Witter also argued that there was no better opportunity for Jamaica, in the midst of the crisis, to make hard fiscal decisions.

"If ever there is going to be a climate that is favourable to a poor indebted country trying to deal with its debt, it must be in this period of time here," he said.

Government hopes to formalise borrowing relations with the IMF next month. Witter suggested that the country might want to revisit its debt management programme before the signing.

"If there is a new and different IMF, a return to a liability management programme of the sort that we had before, would it be deemed as violating loan conditions?" he asked.

Jamaica could, he said, consider floating development bonds to address the debt.

Addressing the same issue, financial analyst, R. Anne Shirley, a panellist at the forum, suggested that Jamaica's debt is even more obese than the current numbers show.

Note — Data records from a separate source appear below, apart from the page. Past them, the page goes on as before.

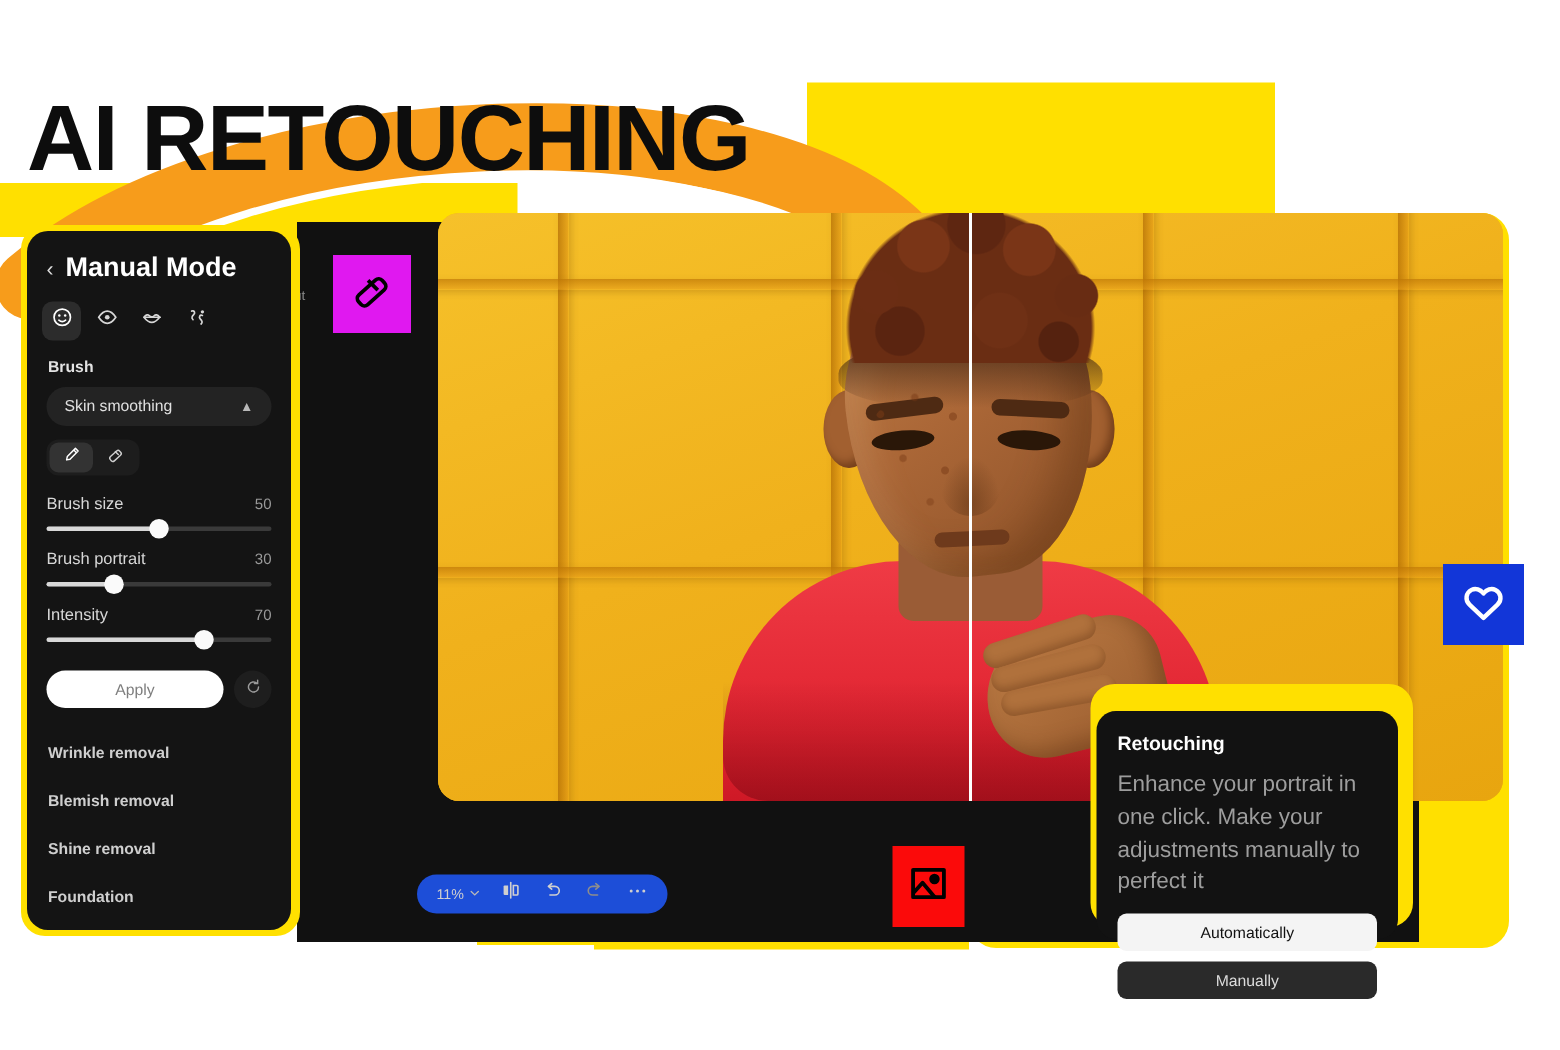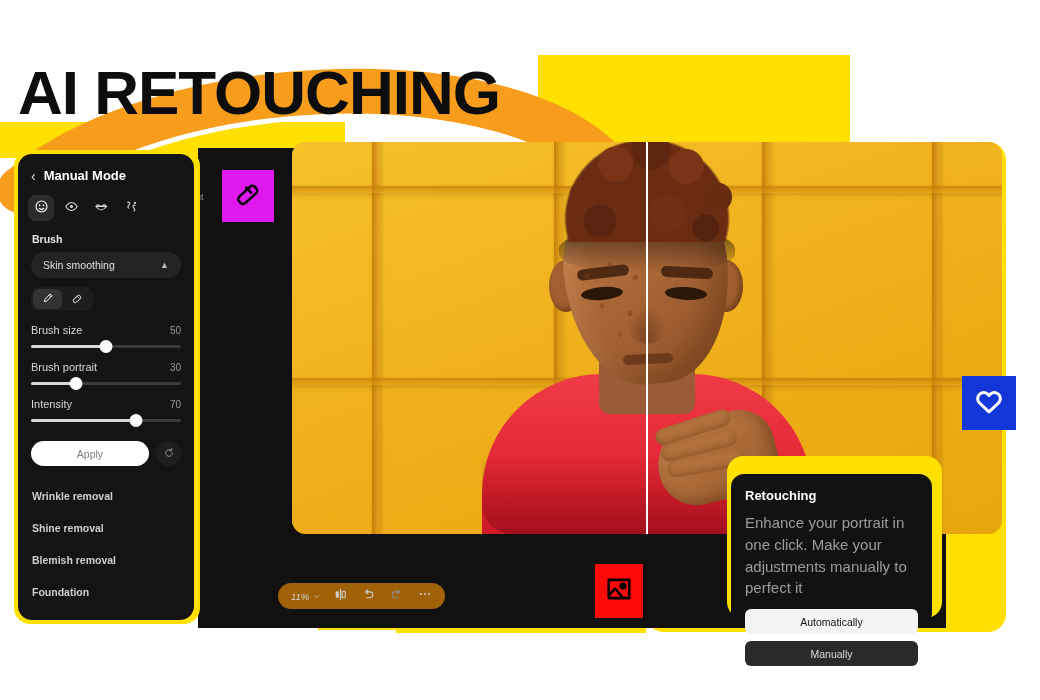--- a/index.html
+++ b/index.html
@@ -215,7 +215,7 @@
     padding: 14px 14px 0 13px;
   }
   .back-chev { color: #ddd; font-size: 14px; line-height: 1; }
-  .panel-title { font-size: 13px; font-weight: 700; color: #fff; text-align: center; }
+  .panel-title { font-size: 18px; font-weight: 700; color: #fff; text-align: center; }
 
   .tool-row { display: flex; align-items: center; gap: 4px; padding: 12px 10px 0 10px; }
   .tool-ic {

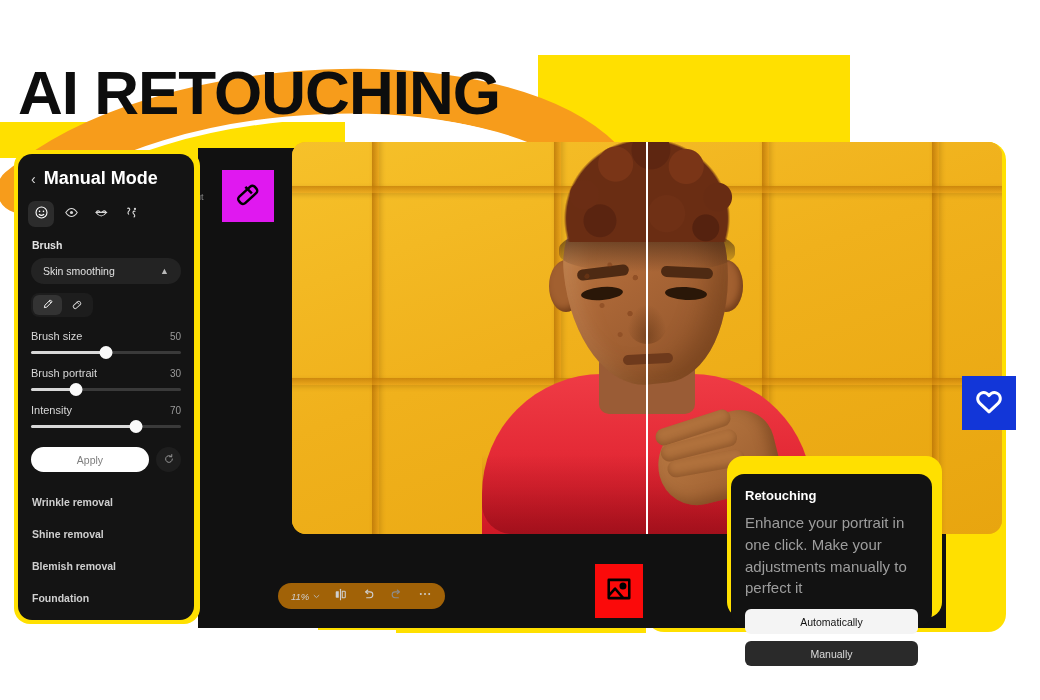--- a/index.html
+++ b/index.html
@@ -528,8 +528,8 @@
 
     <div class="panel-list">
       <div class="panel-list-item">Wrinkle removal</div>
+      <div class="panel-list-item">Blemish removal</div>
       <div class="panel-list-item">Shine removal</div>
-      <div class="panel-list-item">Blemish removal</div>
       <div class="panel-list-item">Foundation</div>
     </div>
   </div>

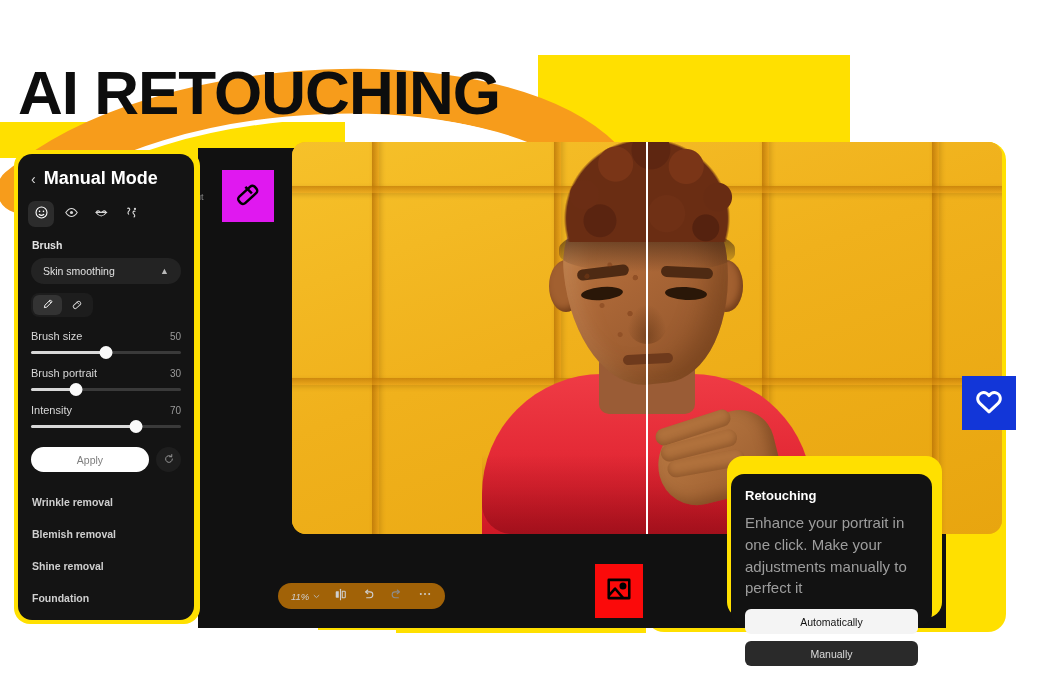--- a/index.html
+++ b/index.html
@@ -287,10 +287,9 @@
   
   .bottom-bar {
     position: absolute; left: 278px; top: 583px;
-    height: 26px; background: #a16207; border-radius: 13px;
+    height: 26px; background: #1d4ed8; border-radius: 13px;
     display: flex; align-items: center; gap: 13px; padding: 0 13px;
     z-index: 11;
-    font-style: italic;
   }
   .zoom-val { font-size: 9.5px; color: #cfcfcf; display: flex; align-items: center; gap: 4px; }
   .bb-ic { display: flex; align-items: center; justify-content: center; width: 15px; height: 15px; }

Shirley is a columnist with the Financial Gleaner.

"We are sitting with a whole series of obligations. They are no longer contingent liabilities, they are the debts of all Jamaicans sitting, waiting for us to acknowledge them," she said, citing heavily indebted entities such as Air Jamaica - over US$1 billion; Sugar Company of Jamaica - accumulated a debt of J$21 billion; and the JUTC, whose deficit is projected to hit $6.3 billion this year.

"If we start to put some of those numbers together as to what debt we owe, it is not $1.2 trillion, it is much more than that, and if we start to go into some of the 'profitable' public bodies in this country and start to see there situation, then we start to understand where we are," said Shirley.

"I have been saying this for over a year that I see a serious hurricane coming towards us," she said.

Keith Collister, who is also a financial analyst and head of the tax policy committee of the Jamaica Chamber of Commerce said the Government should be lobbying hard for the IMF to give the country "a break" as it relates to its debt issue.

"Jamaica has been very lax in taking advantage of a very loud voice in the world," he said. "I am really upset that the Government has not seen fit to hire CaPRI (Caribbean Policy Research Institute) or the University of the West Indies to accurately lobby for this support. In other words, give us a break."

Collister said he was told that what he was mooting was not IMF policy, but insisted that it should be part of Jamaica's agenda - saying, you get what you negotiate for.